(Data to process begins)
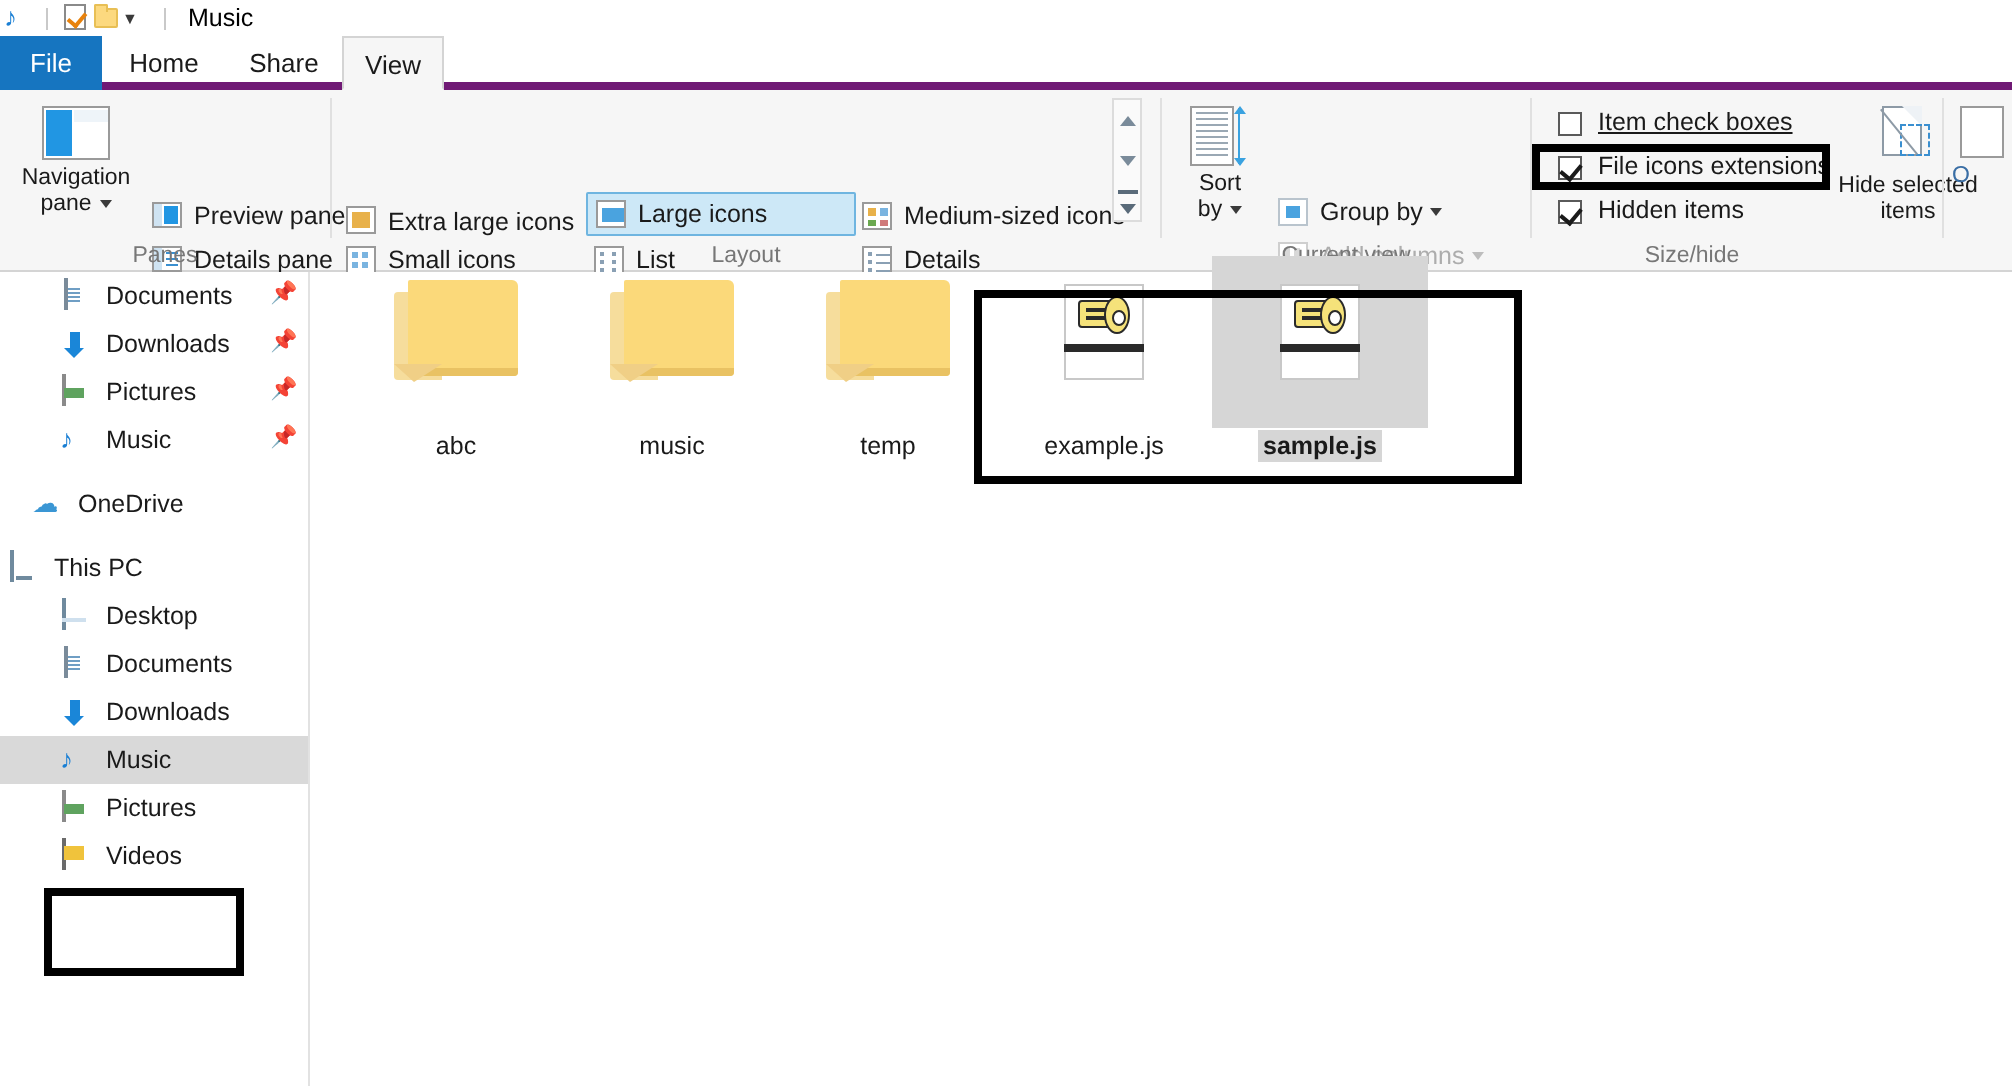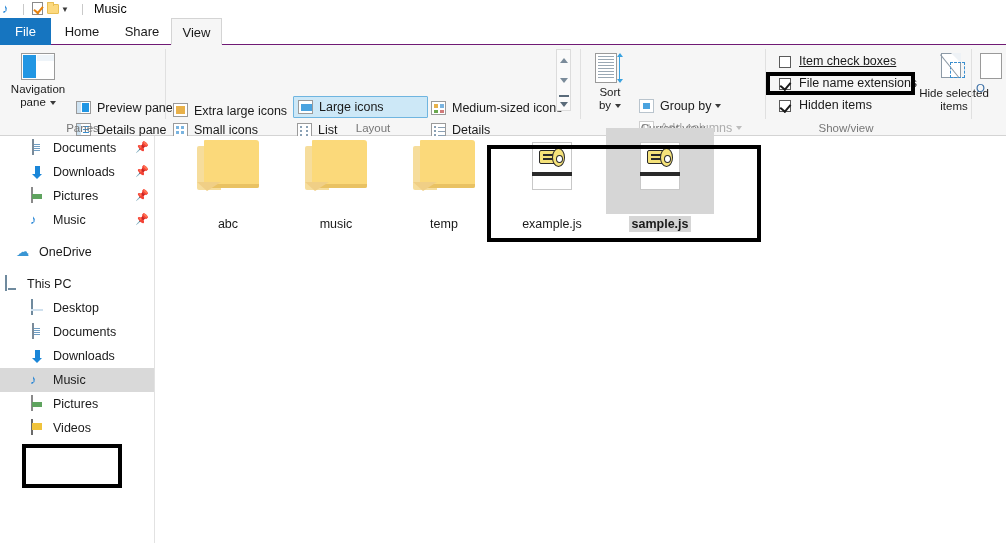--- a/index.html
+++ b/index.html
@@ -46,7 +46,7 @@
   
   .tabstrip {
     position:absolute; left:0; top:18px; width:1006px; height:27px;
-    background:#ffffff; border-bottom:1px solid #701a75;padding-left:36px;
+    background:#ffffff; border-bottom:4px solid #701a75;padding-left:36px;
   }
   .tab {
     position:absolute; top:0; height:27px; line-height:27px;

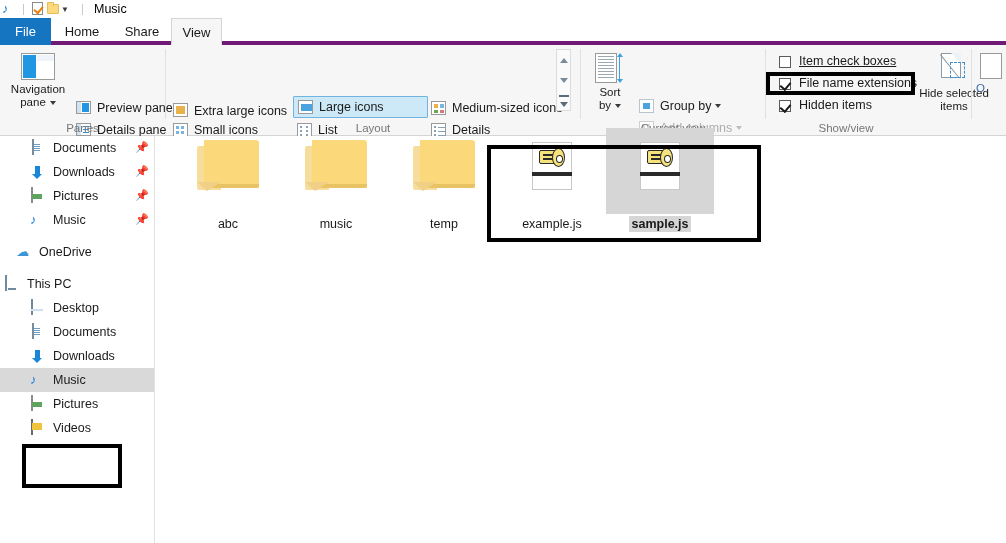--- a/index.html
+++ b/index.html
@@ -504,7 +504,7 @@
         <span class="sico">
             <i class="cbox checked"></i>
           </span>
-        <span>File name extensions</span>
+        <span>File icons extensions</span>
       </div>
       <div class="sitem" style="left:12px; top:50px;justify-content:flex-end;">
         <span class="sico">

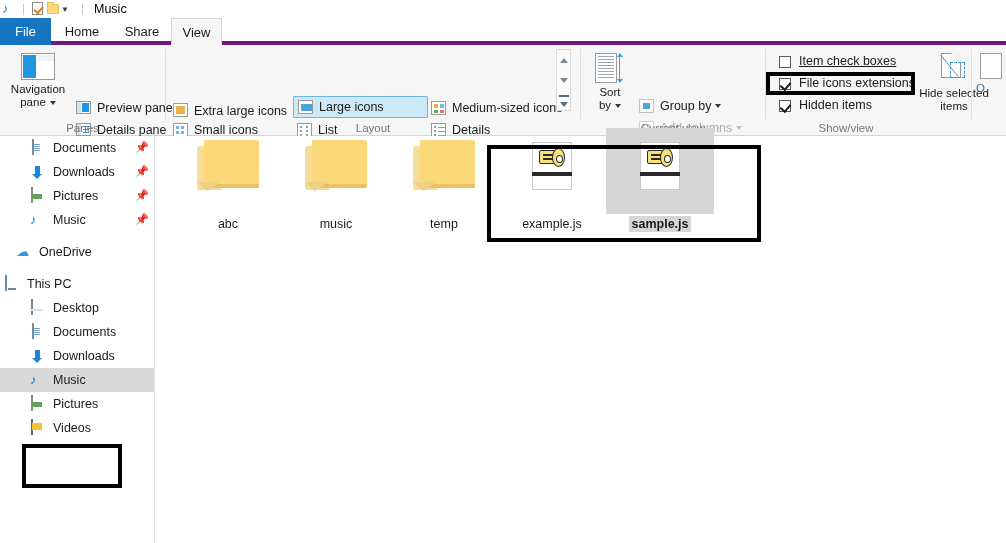--- a/index.html
+++ b/index.html
@@ -524,7 +524,7 @@
         <span>items</span>
       </div>
 
-      <div class="rgroup-label" style="left:0; width:160px;">Show/view</div>
+      <div class="rgroup-label" style="left:0; width:160px;">Size/hide</div>
     </div>
     <div class="rsep" style="left:971px;"></div>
(Data to process ends)
• _Task_: Return every entry word for word, but drop any pictures.

• _The completed task_:
--- a/index.html
+++ b/index.html
@@ -46,7 +46,7 @@
   
   .tabstrip {
     position:absolute; left:0; top:18px; width:1006px; height:27px;
-    background:#ffffff; border-bottom:1px solid #701a75;padding-left:36px;
+    background:#ffffff; border-bottom:4px solid #701a75;padding-left:36px;
   }
   .tab {
     position:absolute; top:0; height:27px; line-height:27px;

--- a/index.html
+++ b/index.html
@@ -504,7 +504,7 @@
         <span class="sico">
             <i class="cbox checked"></i>
           </span>
-        <span>File name extensions</span>
+        <span>File icons extensions</span>
       </div>
       <div class="sitem" style="left:12px; top:50px;justify-content:flex-end;">
         <span class="sico">

--- a/index.html
+++ b/index.html
@@ -524,7 +524,7 @@
         <span>items</span>
       </div>
 
-      <div class="rgroup-label" style="left:0; width:160px;">Show/view</div>
+      <div class="rgroup-label" style="left:0; width:160px;">Size/hide</div>
     </div>
     <div class="rsep" style="left:971px;"></div>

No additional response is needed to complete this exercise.